##### Dataset records #####

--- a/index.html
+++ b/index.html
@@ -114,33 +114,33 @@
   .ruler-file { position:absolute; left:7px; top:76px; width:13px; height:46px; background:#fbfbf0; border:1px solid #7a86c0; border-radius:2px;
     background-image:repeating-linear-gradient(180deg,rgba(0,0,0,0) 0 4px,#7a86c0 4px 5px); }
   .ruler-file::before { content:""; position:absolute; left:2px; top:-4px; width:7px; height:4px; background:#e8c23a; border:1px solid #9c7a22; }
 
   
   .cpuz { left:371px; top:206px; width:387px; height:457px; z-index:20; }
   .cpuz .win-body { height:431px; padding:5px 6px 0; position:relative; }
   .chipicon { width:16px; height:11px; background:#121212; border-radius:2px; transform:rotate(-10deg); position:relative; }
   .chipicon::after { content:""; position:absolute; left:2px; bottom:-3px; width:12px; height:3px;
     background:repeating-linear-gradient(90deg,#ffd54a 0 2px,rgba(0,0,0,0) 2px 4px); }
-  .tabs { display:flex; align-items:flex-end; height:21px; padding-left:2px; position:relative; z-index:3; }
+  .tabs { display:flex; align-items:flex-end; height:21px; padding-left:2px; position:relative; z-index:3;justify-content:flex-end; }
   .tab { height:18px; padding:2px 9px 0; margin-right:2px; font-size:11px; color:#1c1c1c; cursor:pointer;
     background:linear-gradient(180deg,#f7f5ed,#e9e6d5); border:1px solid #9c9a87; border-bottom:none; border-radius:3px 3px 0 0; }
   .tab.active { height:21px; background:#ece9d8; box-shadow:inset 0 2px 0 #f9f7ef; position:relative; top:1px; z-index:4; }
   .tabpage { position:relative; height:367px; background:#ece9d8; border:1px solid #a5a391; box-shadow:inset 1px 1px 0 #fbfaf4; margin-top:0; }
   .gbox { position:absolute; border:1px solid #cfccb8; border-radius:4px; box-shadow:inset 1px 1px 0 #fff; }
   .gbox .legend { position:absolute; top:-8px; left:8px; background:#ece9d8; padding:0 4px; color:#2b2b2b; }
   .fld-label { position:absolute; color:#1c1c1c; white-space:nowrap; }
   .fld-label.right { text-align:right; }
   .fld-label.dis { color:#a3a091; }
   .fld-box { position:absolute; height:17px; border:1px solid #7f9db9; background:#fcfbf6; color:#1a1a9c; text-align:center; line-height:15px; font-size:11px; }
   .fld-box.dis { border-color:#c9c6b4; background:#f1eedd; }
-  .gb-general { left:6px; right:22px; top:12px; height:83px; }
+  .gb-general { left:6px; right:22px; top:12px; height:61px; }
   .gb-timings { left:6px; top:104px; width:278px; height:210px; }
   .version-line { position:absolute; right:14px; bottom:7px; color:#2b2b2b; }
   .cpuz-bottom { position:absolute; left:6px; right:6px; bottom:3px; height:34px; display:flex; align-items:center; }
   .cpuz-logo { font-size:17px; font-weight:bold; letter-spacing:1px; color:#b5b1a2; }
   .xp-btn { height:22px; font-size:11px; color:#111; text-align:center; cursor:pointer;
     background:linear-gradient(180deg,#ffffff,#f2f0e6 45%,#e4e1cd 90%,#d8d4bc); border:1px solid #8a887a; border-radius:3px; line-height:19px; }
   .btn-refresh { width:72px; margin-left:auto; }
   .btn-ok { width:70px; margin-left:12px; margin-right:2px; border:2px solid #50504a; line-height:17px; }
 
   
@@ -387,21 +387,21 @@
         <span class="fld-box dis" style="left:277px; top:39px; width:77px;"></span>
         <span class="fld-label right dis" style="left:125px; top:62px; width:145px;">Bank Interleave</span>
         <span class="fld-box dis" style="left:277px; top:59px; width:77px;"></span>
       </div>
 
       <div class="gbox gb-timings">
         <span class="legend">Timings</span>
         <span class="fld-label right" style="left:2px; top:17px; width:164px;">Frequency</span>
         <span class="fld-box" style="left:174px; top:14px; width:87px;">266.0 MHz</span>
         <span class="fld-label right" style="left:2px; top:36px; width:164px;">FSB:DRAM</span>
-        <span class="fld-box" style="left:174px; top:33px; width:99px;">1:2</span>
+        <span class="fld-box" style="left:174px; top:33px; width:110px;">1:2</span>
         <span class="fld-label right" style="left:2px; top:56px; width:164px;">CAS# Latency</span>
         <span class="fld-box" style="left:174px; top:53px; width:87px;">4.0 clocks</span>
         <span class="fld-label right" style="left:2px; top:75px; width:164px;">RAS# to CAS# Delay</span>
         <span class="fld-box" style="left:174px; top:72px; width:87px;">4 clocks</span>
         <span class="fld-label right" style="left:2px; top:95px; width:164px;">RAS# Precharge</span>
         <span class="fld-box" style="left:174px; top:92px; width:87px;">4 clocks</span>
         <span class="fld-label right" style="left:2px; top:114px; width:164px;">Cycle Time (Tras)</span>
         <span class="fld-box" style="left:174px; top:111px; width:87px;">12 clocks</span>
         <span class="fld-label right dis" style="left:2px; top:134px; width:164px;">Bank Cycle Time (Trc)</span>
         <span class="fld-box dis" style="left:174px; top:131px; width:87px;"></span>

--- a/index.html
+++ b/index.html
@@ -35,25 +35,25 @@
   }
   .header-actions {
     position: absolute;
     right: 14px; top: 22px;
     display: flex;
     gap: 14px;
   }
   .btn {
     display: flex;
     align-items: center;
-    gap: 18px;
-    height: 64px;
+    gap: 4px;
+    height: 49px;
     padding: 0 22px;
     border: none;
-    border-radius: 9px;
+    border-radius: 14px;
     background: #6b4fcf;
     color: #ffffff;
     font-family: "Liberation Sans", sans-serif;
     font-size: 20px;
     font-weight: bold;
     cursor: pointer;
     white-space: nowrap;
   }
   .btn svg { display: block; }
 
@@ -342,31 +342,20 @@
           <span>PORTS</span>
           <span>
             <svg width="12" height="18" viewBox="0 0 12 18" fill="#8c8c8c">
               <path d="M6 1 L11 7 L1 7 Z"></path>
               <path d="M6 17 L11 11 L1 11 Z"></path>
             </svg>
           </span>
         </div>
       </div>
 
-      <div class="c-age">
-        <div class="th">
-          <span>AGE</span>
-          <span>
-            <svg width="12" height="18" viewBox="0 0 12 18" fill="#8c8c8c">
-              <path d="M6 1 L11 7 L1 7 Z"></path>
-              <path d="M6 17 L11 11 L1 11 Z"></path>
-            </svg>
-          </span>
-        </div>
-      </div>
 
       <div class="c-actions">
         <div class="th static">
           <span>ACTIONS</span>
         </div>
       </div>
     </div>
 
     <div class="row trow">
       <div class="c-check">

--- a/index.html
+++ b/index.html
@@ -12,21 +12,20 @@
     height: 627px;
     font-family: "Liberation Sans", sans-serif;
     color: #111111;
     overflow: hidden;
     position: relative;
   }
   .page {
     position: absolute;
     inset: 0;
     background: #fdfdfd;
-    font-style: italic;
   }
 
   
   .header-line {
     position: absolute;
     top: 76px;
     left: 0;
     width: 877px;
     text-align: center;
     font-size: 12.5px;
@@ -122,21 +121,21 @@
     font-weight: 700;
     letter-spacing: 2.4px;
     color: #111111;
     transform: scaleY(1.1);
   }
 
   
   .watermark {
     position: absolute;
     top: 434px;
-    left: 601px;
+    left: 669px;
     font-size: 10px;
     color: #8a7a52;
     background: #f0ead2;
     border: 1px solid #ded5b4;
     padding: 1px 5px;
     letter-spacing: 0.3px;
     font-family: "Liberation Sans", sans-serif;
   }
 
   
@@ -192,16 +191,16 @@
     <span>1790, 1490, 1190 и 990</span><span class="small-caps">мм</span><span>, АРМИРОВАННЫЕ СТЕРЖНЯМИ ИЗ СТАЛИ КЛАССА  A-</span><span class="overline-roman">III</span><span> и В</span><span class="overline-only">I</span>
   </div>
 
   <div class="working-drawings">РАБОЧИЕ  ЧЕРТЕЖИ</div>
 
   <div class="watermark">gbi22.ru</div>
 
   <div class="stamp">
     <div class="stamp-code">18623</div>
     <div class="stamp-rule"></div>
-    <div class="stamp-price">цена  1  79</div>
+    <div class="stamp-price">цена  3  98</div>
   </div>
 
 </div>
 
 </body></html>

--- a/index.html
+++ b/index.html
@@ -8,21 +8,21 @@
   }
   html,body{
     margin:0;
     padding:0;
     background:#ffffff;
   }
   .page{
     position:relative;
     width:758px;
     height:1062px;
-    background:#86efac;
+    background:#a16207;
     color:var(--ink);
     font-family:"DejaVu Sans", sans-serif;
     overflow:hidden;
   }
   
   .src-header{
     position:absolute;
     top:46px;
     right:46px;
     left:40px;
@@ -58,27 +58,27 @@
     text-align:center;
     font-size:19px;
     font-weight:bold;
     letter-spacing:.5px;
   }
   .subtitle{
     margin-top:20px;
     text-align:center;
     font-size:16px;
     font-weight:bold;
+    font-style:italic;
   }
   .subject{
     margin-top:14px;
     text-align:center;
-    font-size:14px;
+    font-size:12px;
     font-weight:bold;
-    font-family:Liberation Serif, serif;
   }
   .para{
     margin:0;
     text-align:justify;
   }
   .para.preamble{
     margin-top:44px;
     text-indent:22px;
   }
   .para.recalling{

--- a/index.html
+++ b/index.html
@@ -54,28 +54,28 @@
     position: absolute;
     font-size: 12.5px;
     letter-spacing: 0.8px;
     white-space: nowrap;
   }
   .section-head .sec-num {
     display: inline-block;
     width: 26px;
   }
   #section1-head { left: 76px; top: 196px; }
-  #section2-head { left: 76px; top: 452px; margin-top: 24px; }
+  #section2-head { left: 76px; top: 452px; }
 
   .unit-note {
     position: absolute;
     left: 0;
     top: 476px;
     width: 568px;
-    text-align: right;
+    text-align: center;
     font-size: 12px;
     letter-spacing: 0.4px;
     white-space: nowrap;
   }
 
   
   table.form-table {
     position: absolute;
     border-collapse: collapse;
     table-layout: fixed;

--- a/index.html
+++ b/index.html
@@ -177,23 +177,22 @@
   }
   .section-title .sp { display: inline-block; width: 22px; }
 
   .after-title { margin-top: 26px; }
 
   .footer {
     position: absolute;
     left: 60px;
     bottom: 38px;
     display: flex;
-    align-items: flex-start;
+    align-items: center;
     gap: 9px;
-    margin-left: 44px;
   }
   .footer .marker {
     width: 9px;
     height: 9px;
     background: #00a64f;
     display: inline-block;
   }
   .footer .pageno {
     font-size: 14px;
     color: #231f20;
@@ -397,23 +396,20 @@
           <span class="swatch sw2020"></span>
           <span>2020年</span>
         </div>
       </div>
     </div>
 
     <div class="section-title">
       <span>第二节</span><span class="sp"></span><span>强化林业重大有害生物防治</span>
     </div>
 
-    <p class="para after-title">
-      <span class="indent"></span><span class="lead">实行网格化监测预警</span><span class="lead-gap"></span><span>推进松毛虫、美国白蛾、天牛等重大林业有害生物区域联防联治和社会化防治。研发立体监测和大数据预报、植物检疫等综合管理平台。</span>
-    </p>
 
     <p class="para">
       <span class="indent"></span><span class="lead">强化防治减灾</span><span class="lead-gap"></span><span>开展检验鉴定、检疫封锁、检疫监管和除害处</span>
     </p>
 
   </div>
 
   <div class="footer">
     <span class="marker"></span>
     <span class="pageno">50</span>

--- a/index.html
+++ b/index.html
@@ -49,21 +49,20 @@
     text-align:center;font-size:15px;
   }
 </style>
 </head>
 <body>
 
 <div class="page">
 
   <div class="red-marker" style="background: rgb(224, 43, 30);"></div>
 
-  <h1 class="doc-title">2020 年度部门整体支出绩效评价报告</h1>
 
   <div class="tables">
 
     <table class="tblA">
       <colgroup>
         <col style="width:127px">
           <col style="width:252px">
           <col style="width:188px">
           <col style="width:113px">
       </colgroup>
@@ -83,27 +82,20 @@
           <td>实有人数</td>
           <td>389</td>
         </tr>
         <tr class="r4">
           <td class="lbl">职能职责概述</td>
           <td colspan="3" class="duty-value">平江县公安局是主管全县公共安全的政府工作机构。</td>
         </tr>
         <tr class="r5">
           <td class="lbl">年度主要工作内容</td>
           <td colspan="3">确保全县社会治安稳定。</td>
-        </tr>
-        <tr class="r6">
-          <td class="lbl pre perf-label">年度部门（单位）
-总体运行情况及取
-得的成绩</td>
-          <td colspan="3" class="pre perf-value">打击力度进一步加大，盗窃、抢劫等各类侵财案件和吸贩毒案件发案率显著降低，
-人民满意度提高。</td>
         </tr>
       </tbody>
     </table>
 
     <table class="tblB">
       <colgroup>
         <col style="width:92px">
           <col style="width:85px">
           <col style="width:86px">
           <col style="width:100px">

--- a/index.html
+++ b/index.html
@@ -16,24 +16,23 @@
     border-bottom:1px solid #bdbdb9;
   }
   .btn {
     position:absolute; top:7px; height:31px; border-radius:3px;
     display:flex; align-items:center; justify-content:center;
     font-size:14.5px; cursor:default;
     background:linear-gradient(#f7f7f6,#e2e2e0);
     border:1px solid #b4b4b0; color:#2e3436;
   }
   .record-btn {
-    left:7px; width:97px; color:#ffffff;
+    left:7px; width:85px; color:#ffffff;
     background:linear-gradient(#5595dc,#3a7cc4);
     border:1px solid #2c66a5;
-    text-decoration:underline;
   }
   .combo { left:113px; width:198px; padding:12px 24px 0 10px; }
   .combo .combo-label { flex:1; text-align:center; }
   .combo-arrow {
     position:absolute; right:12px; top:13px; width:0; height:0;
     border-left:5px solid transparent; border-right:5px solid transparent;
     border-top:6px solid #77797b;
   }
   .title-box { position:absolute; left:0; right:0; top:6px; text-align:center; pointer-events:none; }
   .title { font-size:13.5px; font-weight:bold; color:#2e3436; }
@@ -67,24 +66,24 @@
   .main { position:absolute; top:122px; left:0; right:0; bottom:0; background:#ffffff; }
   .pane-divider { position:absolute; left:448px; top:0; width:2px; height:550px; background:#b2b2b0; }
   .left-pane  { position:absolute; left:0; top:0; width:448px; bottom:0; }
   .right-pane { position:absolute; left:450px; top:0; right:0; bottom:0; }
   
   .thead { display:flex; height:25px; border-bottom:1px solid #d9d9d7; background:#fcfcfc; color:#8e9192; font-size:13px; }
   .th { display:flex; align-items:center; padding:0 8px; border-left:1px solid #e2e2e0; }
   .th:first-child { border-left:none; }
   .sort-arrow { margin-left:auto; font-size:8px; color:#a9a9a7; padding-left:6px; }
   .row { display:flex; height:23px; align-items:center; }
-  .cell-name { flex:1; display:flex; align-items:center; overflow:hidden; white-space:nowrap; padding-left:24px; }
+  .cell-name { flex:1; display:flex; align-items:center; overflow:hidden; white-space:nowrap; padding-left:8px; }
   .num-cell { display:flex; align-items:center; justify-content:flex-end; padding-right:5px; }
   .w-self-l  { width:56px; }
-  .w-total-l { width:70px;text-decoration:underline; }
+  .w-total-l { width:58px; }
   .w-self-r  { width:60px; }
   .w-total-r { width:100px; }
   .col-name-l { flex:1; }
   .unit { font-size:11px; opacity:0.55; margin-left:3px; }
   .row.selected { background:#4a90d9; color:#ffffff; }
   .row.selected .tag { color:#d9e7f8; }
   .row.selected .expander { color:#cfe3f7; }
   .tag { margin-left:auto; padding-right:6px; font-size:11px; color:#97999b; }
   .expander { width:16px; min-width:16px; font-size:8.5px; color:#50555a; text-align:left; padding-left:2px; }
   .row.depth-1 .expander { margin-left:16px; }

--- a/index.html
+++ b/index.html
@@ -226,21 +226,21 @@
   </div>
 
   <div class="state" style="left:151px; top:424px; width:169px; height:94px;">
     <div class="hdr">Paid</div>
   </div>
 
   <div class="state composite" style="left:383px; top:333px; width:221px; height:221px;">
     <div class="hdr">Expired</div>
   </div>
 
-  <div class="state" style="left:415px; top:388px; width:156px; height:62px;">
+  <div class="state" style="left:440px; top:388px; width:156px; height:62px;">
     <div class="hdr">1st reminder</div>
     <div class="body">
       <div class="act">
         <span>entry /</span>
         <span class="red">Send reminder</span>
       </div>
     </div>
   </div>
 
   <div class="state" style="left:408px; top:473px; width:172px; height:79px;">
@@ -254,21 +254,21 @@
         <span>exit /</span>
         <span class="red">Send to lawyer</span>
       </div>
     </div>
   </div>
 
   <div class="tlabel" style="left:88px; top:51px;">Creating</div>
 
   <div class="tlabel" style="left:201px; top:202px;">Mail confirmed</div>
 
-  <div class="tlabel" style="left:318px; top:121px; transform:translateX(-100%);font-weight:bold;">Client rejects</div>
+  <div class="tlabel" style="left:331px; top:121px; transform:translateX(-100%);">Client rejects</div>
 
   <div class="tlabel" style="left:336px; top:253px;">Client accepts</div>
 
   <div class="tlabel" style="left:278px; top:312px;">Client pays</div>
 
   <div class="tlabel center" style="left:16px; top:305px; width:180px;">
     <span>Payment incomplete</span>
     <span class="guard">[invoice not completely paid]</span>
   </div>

#####

Please output an exact copy of the lines above, from the opening line of the data down to the line that contains "solid #7a86c0; border-radius:2px;".

■ **Response to this exercise**
--- a/index.html
+++ b/index.html
@@ -114,33 +114,33 @@
   .ruler-file { position:absolute; left:7px; top:76px; width:13px; height:46px; background:#fbfbf0; border:1px solid #7a86c0; border-radius:2px;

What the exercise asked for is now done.